Exercise details »
Look for "Broken" in every line of the listing. Copy the lines that have it.

Material for this task »
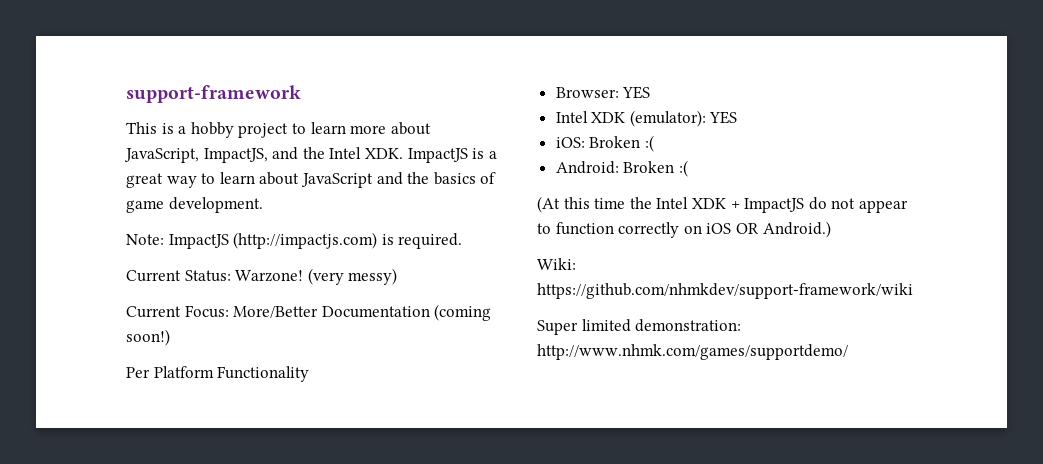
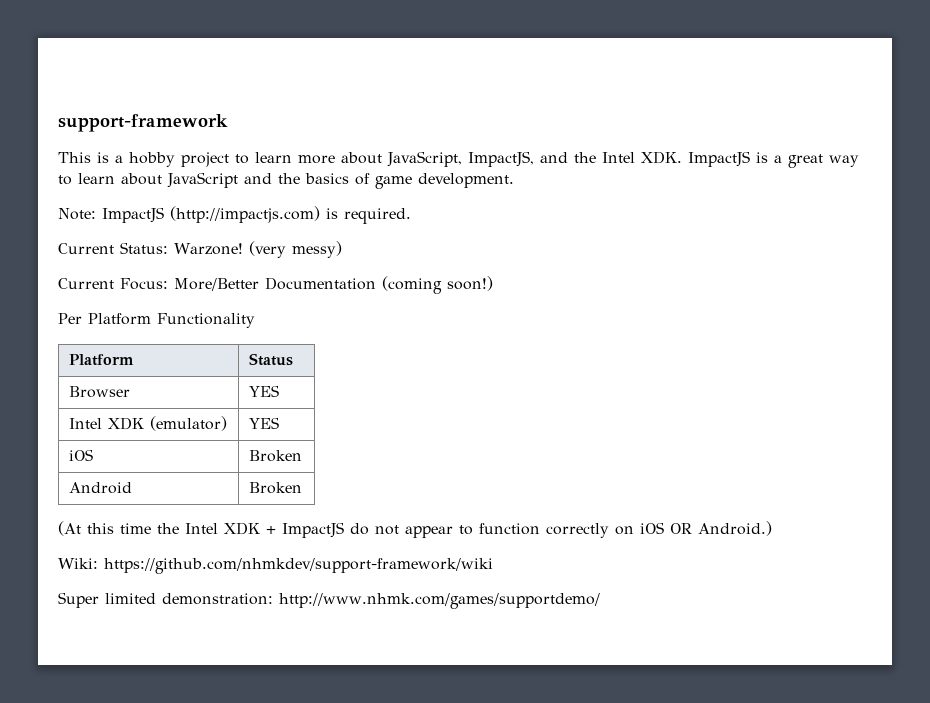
- Browser: YES
- Intel XDK (emulator): YES
- iOS: Broken :(
- Android: Broken :(
+ Platform | Status
+ Browser | YES
+ Intel XDK (emulator) | YES
+ iOS | Broken
+ Android | Broken

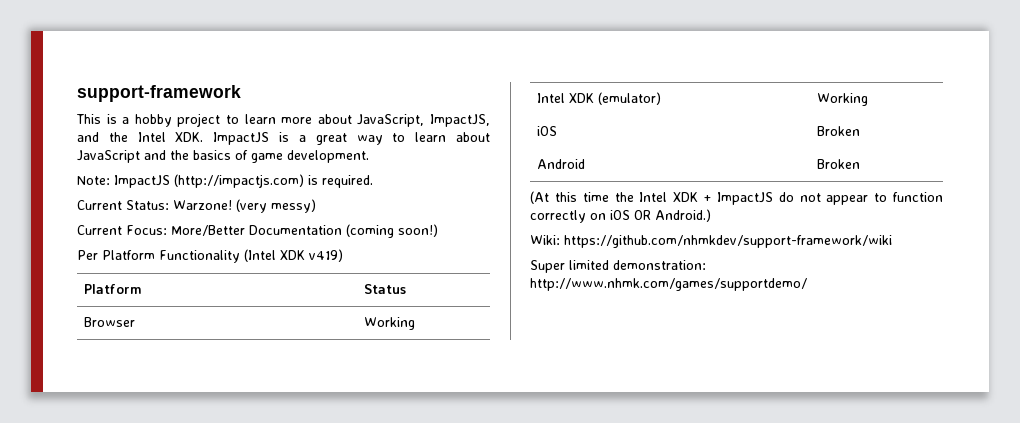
- Per Platform Functionality
+ Per Platform Functionality (Intel XDK v419)
- Browser | YES
+ Browser | Working
- Intel XDK (emulator) | YES
+ Intel XDK (emulator) | Working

Task solution »
- iOS: Broken :(
- Android: Broken :(
+ iOS | Broken
+ Android | Broken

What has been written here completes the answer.